:: Version comparison data ::
== Segment start ==
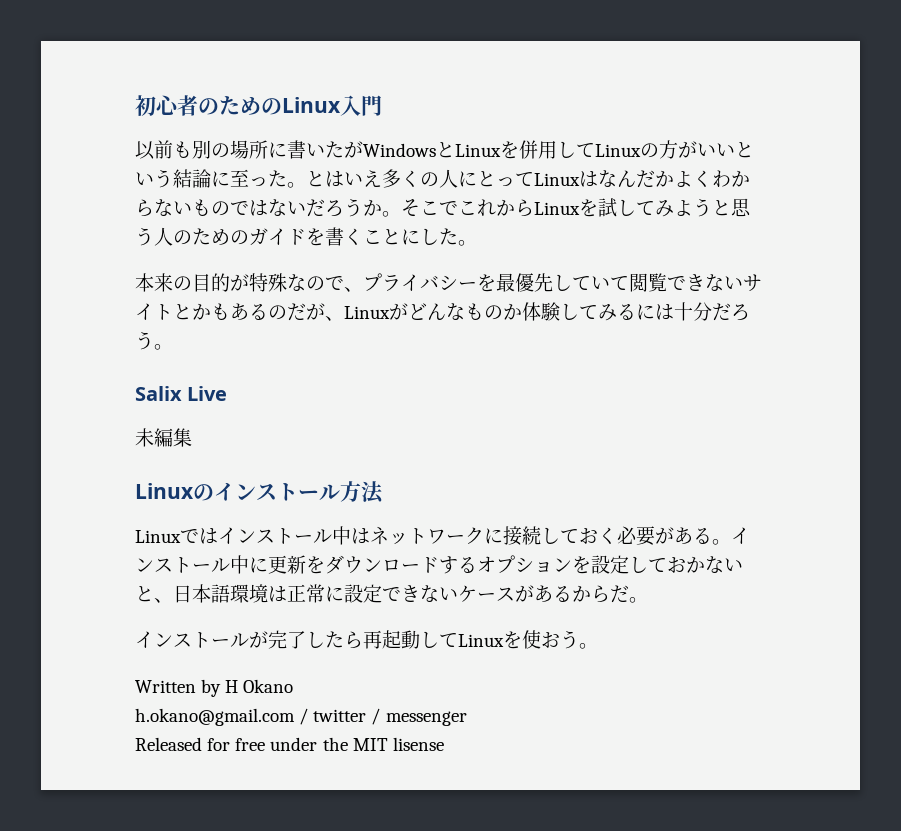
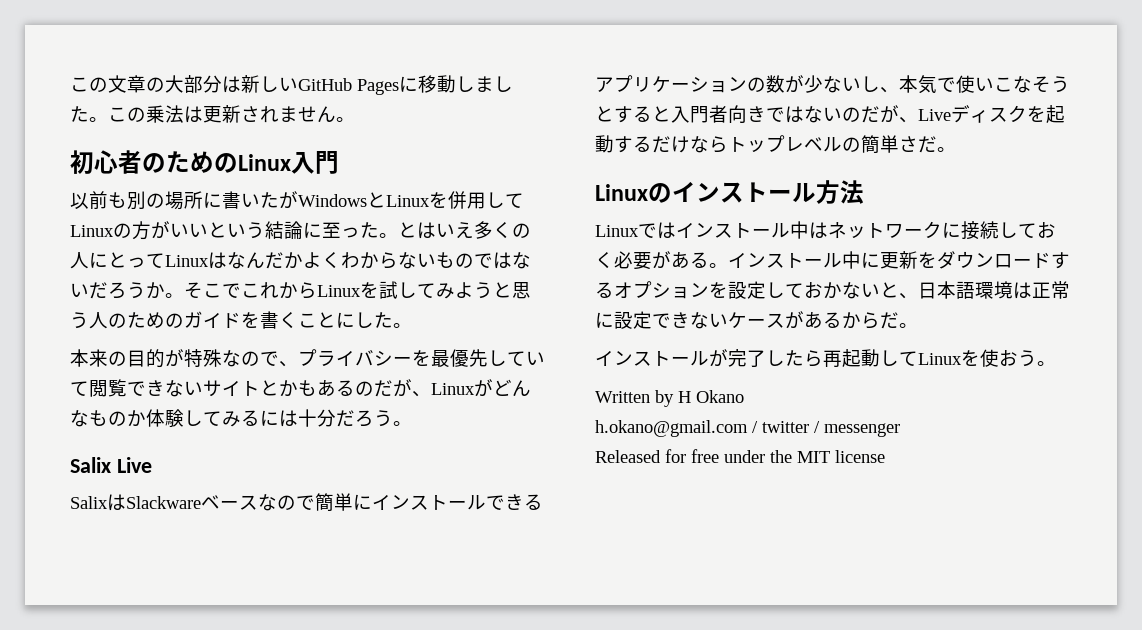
+ この文章の大部分は新しいGitHub Pagesに移動しました。この乗法は更新されません。
- 未編集
+ SalixはSlackwareベースなので簡単にインストールできるアプリケーションの数が少ないし、本気で使いこなそうとすると入門者向きではないのだが、Liveディスクを起動するだけならトップレベルの簡単さだ。
- Released for free under the MIT lisense
+ Released for free under the MIT license

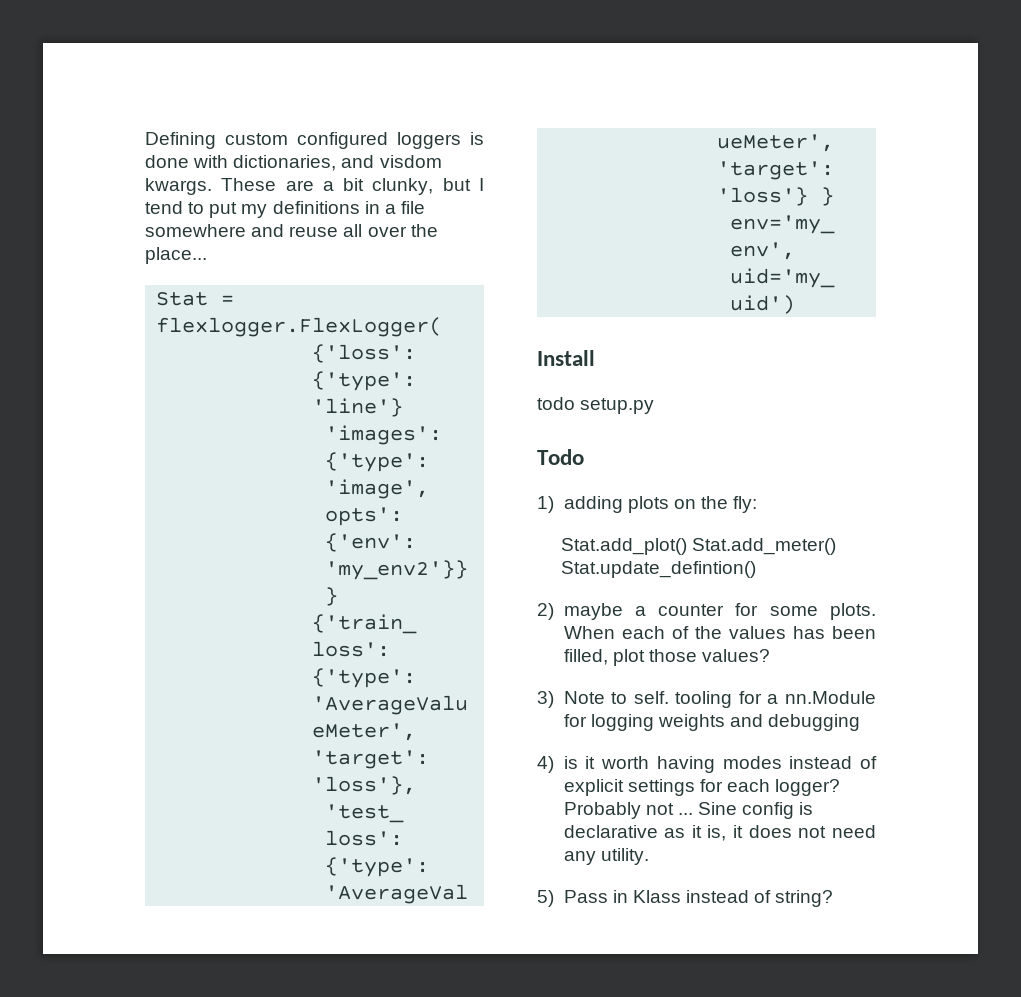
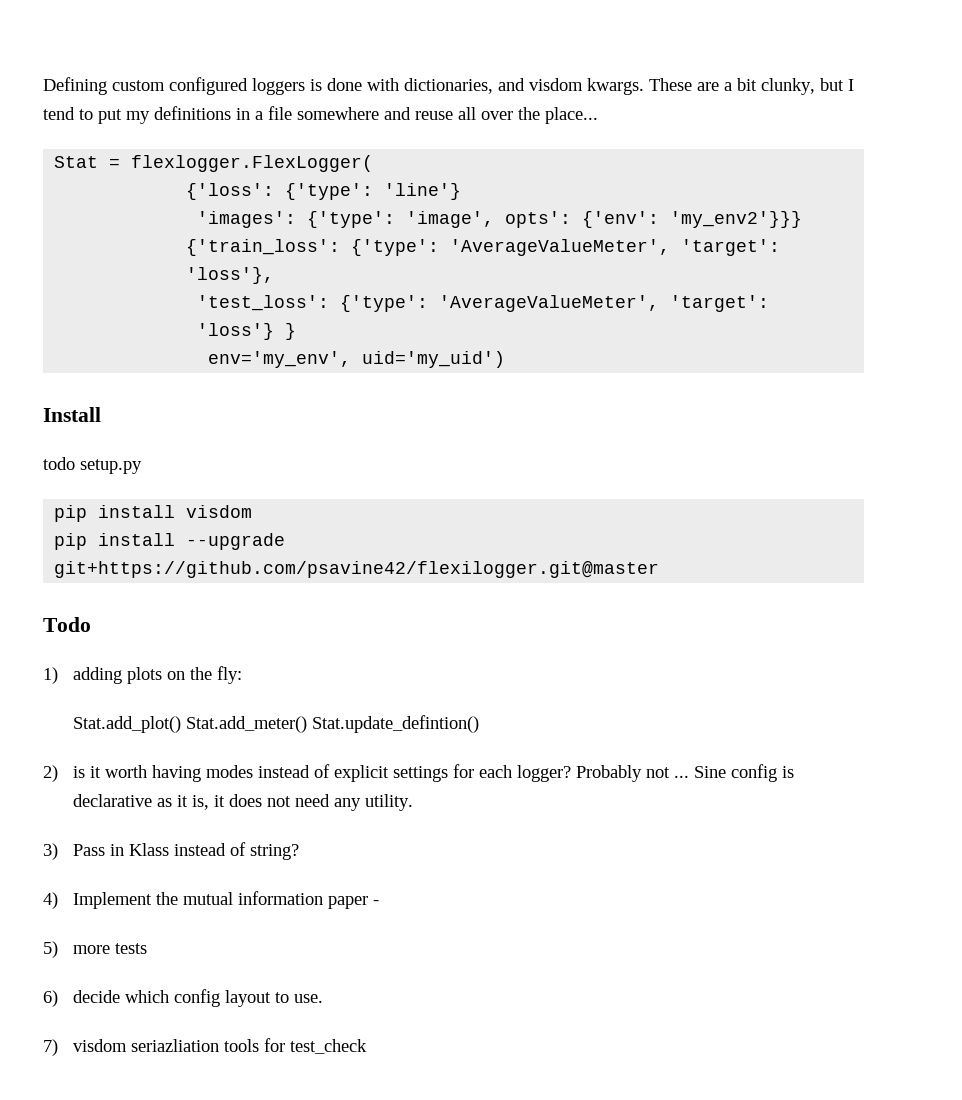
+ pip install visdom
+ pip install --upgrade git+https://github.com/psavine42/flexilogger.git@master
- 2) maybe a counter for some plots. When each of the values has been filled, plot those values?
- 3) Note to self. tooling for a nn.Module for logging weights and debugging
- 4) is it worth having modes instead of explicit settings for each logger?
+ 2) is it worth having modes instead of explicit settings for each logger?
- 5) Pass in Klass instead of string?
+ 3) Pass in Klass instead of string?
+ 4) Implement the mutual information paper -
+ 5) more tests
+ 6) decide which config layout to use.
+ 7) visdom seriazliation tools for test_check

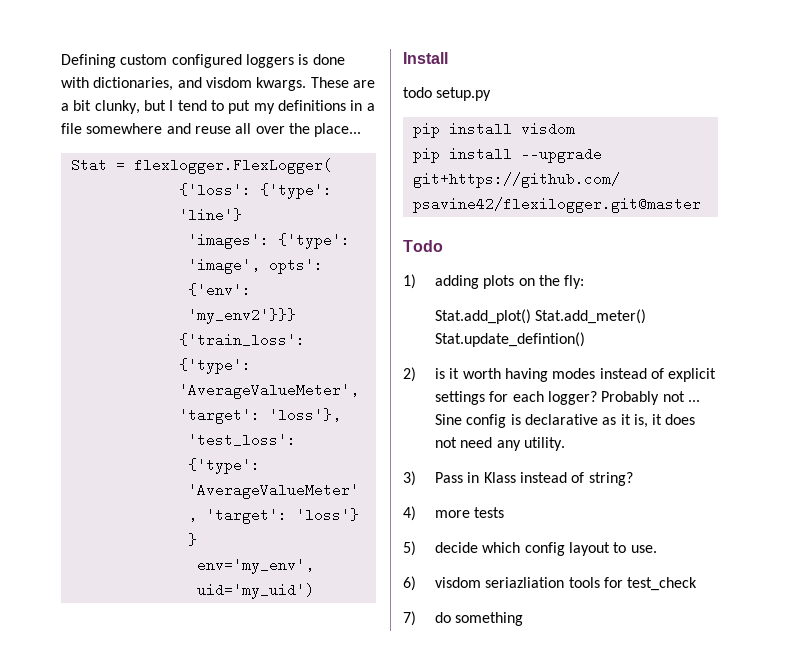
- 4) Implement the mutual information paper -
- 5) more tests
+ 4) more tests
- 6) decide which config layout to use.
+ 5) decide which config layout to use.
- 7) visdom seriazliation tools for test_check
+ 6) visdom seriazliation tools for test_check
+ 7) do something

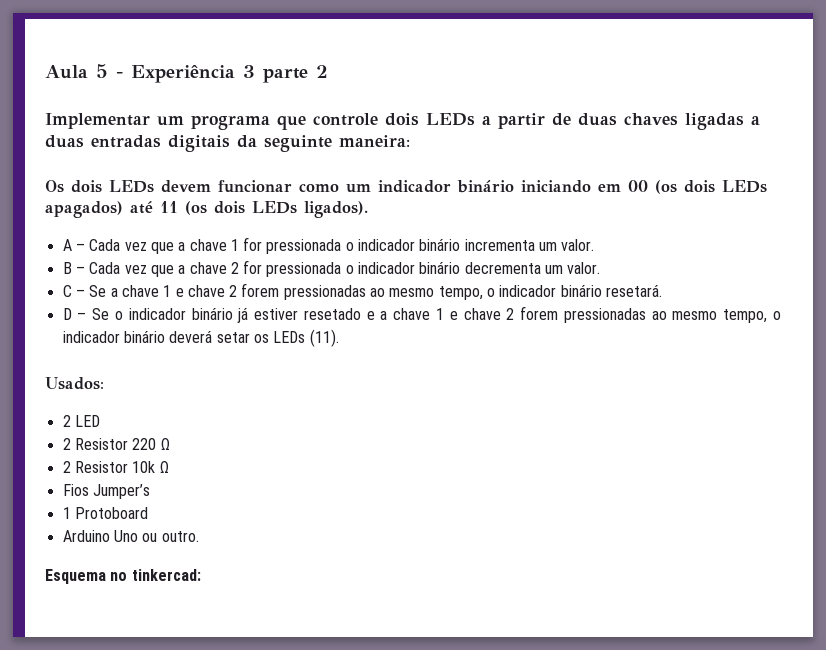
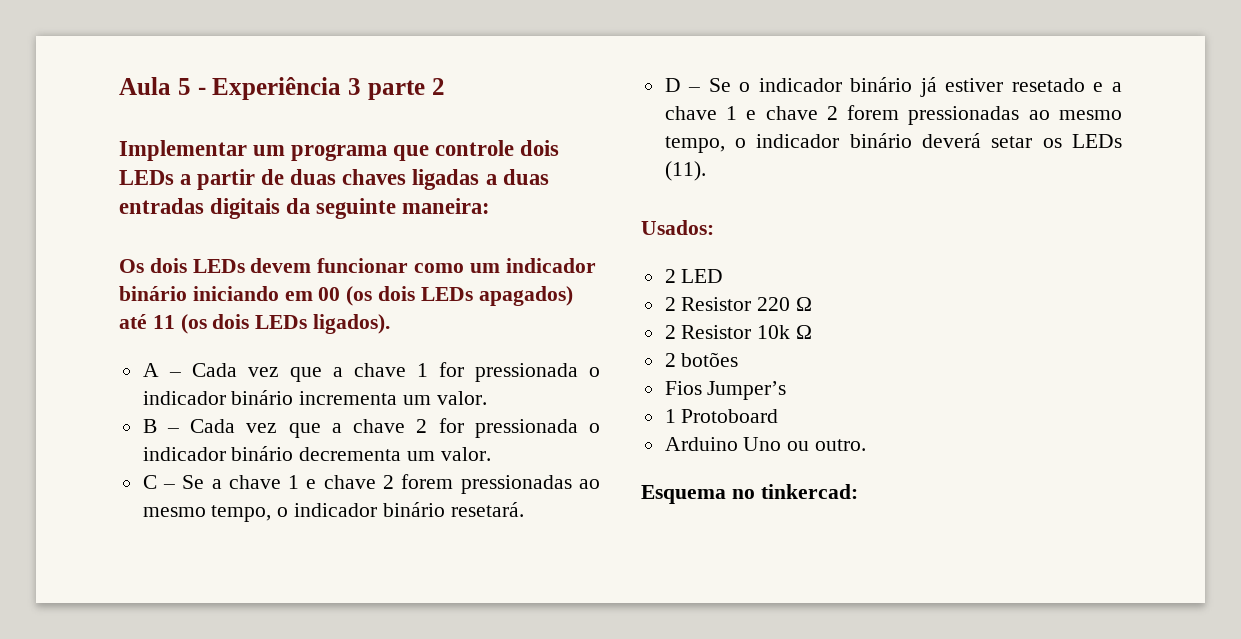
+ 2 botões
== Segment end ==
If a line in the entries above has the word "decide", copy it.

:: RESPONSE ::
+ 6) decide which config layout to use.
- 6) decide which config layout to use.
+ 5) decide which config layout to use.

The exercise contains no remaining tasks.